* Instructions to follow:
Scan each line of the entries below for the word "pins" and count the ones where it appears. The answer is that number alone.

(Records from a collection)
%%

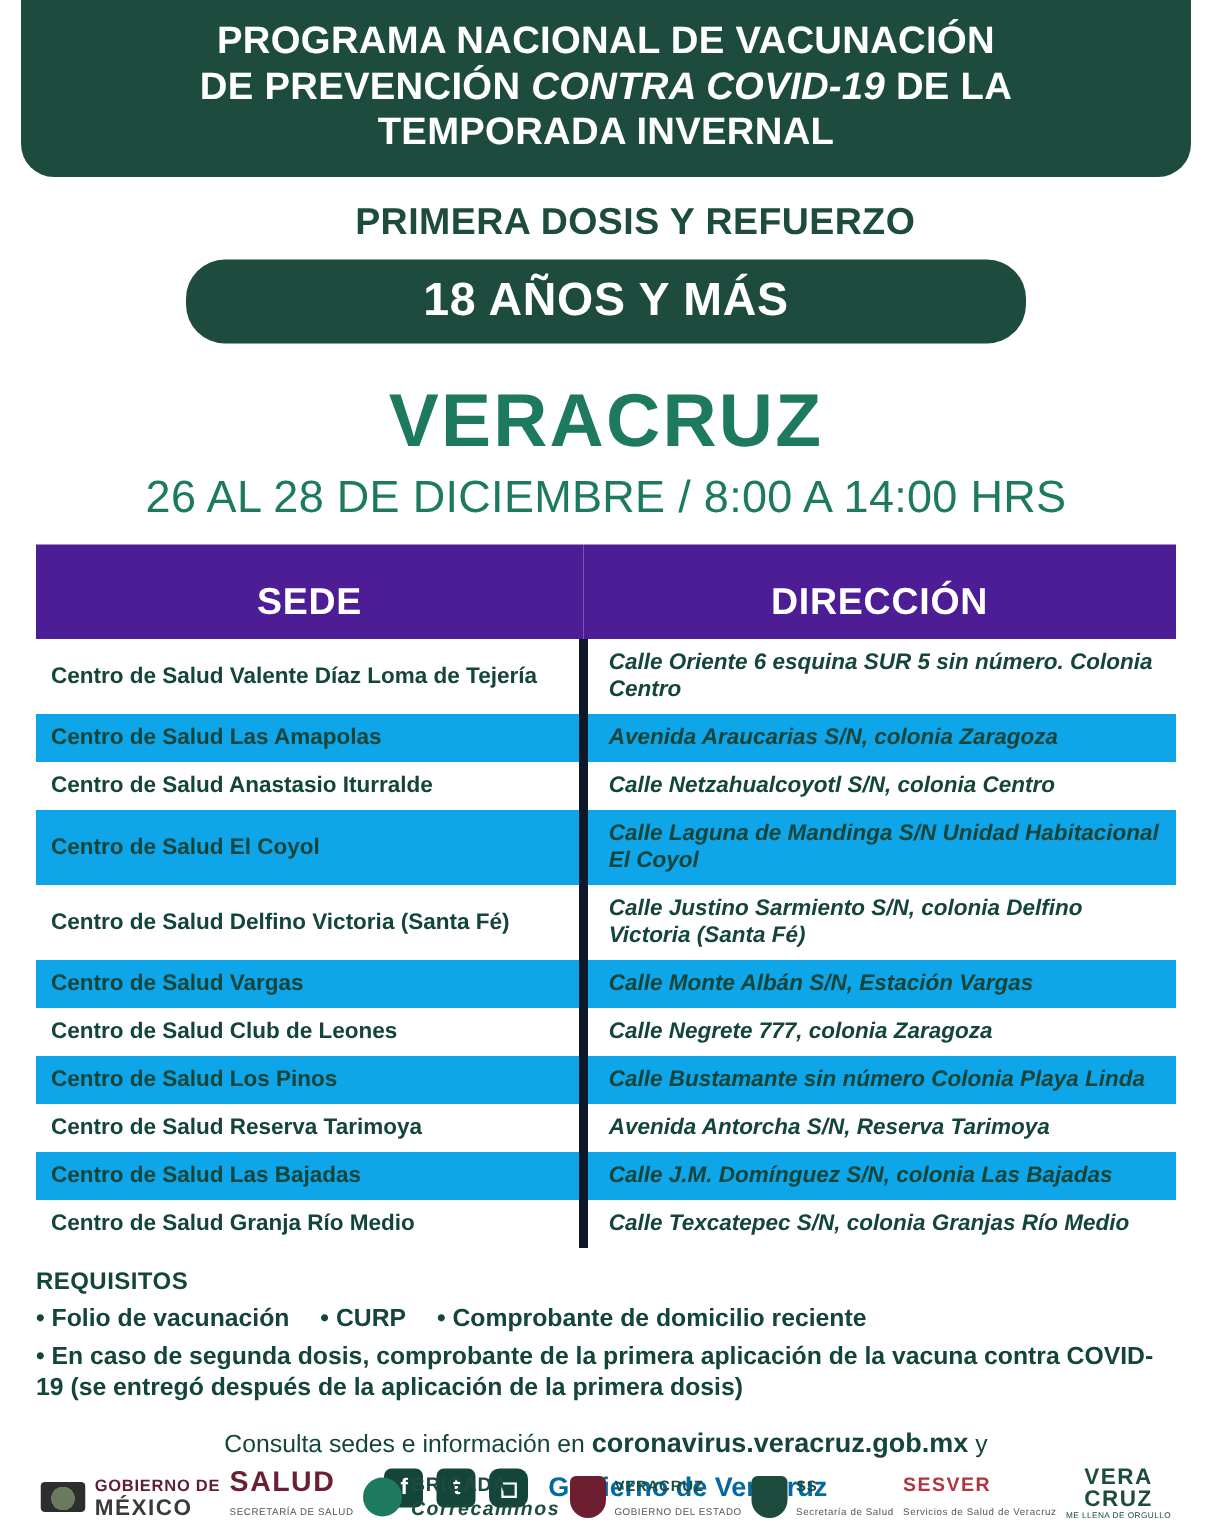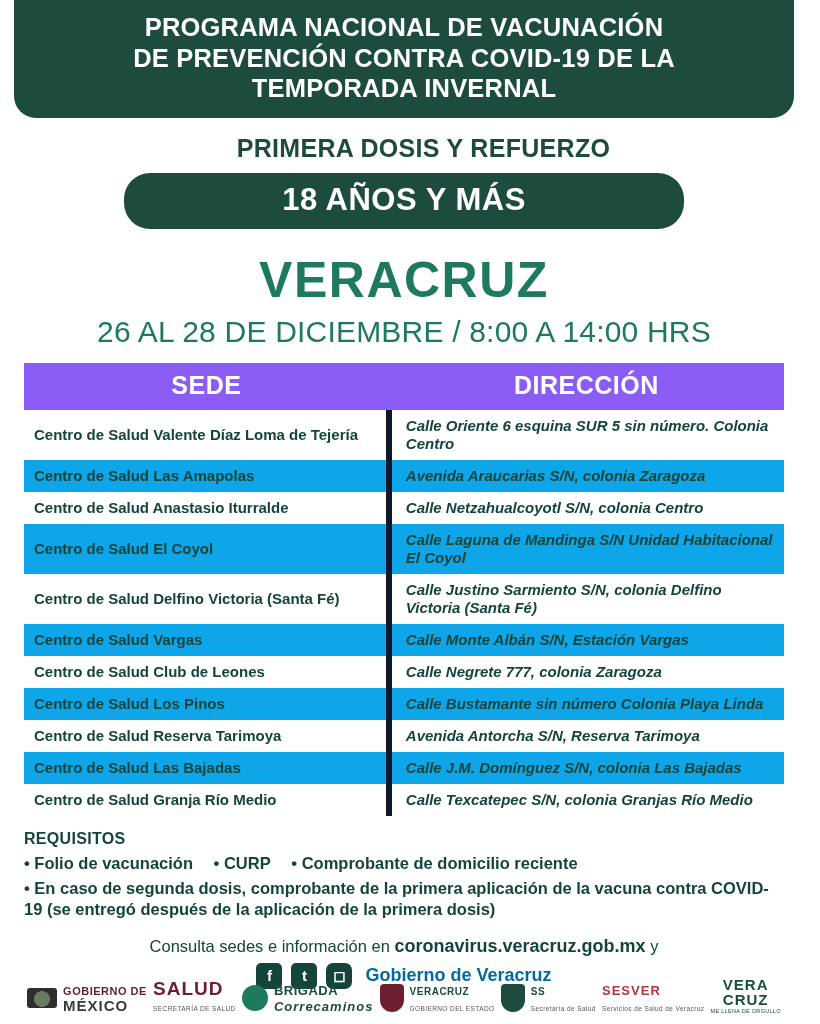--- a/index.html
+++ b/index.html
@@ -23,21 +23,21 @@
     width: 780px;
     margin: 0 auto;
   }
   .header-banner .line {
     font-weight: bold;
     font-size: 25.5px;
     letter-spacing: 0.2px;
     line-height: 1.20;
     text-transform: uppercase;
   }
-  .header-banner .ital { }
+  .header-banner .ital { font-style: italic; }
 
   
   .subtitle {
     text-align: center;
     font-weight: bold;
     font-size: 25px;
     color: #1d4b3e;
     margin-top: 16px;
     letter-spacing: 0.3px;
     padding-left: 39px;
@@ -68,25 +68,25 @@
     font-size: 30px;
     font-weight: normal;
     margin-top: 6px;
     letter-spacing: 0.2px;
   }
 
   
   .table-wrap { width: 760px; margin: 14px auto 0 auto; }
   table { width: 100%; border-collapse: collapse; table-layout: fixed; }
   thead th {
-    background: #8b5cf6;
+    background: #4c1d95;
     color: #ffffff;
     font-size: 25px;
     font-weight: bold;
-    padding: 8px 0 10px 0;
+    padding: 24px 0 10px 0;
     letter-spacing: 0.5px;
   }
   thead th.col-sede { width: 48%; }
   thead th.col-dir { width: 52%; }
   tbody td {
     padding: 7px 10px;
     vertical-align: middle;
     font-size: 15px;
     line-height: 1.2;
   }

%%
%%

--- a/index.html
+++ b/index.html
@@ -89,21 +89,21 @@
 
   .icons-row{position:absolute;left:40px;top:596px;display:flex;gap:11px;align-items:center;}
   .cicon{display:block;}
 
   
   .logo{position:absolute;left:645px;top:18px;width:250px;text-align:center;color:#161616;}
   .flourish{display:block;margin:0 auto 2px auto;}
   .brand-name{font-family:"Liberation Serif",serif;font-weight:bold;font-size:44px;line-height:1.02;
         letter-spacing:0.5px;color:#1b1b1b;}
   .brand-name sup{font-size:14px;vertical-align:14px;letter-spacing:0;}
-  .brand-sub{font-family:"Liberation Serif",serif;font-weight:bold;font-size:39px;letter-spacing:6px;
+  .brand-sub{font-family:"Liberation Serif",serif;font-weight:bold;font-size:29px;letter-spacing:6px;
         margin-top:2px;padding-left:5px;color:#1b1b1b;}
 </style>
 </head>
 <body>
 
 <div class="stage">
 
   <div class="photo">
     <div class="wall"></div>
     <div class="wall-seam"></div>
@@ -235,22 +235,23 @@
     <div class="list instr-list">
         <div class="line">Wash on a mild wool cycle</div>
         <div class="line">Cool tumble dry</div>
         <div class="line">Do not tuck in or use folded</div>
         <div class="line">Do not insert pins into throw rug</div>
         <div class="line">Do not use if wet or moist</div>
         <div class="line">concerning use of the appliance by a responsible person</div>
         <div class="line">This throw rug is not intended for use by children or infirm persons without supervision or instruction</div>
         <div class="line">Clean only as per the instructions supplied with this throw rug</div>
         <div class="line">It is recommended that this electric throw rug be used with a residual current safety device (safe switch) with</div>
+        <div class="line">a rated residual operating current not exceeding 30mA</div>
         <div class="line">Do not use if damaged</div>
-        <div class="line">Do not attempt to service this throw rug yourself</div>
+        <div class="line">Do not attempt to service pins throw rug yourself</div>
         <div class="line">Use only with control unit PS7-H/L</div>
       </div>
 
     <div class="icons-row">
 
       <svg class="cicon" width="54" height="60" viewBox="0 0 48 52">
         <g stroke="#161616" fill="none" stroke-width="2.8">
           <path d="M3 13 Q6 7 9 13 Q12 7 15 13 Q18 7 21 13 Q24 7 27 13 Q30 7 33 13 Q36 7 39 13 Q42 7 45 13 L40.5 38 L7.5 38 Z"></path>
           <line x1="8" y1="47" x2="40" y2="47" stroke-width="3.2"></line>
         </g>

%%

* Written reply:
2